▸ **WHAT YOU WILL DO**:
Exactly the lines below from the one with "NCAA Football /" up to and including the one with "- atmosféru Balkánu" make up the answer, with nothing else added.

Change detection data
====================

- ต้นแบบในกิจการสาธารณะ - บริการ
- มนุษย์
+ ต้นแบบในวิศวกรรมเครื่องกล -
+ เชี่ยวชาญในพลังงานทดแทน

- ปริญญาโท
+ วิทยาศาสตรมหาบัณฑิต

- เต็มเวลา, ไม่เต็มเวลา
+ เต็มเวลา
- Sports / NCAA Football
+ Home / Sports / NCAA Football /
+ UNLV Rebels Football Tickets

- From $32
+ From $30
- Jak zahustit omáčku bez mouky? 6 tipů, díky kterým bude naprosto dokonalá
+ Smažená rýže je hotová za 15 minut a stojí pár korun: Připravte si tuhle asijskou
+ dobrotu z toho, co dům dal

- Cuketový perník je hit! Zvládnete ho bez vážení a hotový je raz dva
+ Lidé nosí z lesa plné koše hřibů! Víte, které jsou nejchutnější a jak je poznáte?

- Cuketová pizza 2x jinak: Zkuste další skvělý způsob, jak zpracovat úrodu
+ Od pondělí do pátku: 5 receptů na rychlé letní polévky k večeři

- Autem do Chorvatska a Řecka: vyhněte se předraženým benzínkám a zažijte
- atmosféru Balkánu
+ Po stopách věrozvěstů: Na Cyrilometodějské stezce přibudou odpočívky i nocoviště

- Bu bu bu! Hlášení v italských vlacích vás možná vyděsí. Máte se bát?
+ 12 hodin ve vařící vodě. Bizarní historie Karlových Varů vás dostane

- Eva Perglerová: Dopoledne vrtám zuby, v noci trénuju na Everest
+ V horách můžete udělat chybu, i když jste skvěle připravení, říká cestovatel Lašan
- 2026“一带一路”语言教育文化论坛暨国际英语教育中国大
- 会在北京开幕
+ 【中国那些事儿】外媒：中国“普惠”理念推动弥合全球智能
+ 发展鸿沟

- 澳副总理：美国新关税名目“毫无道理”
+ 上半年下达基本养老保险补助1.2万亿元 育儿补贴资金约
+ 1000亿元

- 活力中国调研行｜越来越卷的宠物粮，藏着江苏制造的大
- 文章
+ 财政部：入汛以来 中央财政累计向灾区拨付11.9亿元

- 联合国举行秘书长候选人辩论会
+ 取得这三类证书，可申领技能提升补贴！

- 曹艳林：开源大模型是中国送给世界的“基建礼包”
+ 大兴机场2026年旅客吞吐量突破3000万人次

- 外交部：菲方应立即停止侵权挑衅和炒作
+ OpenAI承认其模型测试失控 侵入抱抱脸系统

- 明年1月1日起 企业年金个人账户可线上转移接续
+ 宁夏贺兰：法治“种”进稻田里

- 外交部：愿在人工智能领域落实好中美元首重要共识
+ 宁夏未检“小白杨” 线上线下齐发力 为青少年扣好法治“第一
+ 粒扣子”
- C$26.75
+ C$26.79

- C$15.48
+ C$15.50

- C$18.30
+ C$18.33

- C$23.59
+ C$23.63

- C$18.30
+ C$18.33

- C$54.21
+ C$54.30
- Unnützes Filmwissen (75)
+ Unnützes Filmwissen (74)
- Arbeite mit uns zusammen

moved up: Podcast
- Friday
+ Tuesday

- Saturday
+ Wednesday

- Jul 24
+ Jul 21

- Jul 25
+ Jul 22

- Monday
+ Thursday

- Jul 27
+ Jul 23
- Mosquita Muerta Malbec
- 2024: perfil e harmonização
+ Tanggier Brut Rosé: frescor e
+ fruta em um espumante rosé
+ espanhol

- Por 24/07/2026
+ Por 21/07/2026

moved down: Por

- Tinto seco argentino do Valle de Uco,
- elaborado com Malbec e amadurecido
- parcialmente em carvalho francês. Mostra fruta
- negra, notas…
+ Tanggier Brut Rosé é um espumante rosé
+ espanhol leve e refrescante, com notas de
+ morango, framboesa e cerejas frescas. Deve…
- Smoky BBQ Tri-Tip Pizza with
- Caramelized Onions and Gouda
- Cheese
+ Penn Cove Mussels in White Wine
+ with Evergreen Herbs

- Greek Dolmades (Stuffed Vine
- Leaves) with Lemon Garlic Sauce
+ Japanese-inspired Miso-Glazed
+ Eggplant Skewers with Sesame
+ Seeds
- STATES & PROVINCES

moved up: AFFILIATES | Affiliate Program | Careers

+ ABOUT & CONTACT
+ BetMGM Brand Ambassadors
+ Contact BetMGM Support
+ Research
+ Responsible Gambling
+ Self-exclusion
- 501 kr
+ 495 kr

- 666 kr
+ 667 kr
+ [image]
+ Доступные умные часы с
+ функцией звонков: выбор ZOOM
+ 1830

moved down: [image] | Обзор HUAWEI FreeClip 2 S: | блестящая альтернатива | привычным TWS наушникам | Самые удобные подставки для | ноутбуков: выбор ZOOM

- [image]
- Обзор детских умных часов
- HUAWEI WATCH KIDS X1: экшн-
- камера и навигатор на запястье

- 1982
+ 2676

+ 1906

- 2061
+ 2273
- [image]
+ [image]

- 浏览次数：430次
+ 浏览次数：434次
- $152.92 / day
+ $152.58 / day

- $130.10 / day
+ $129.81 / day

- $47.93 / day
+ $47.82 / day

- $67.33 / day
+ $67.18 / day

====================

▸ **ANSWER FOR THE TASK**:
+ Home / Sports / NCAA Football /
+ UNLV Rebels Football Tickets

- From $32
+ From $30
- Jak zahustit omáčku bez mouky? 6 tipů, díky kterým bude naprosto dokonalá
+ Smažená rýže je hotová za 15 minut a stojí pár korun: Připravte si tuhle asijskou
+ dobrotu z toho, co dům dal

- Cuketový perník je hit! Zvládnete ho bez vážení a hotový je raz dva
+ Lidé nosí z lesa plné koše hřibů! Víte, které jsou nejchutnější a jak je poznáte?

- Cuketová pizza 2x jinak: Zkuste další skvělý způsob, jak zpracovat úrodu
+ Od pondělí do pátku: 5 receptů na rychlé letní polévky k večeři

- Autem do Chorvatska a Řecka: vyhněte se předraženým benzínkám a zažijte
- atmosféru Balkánu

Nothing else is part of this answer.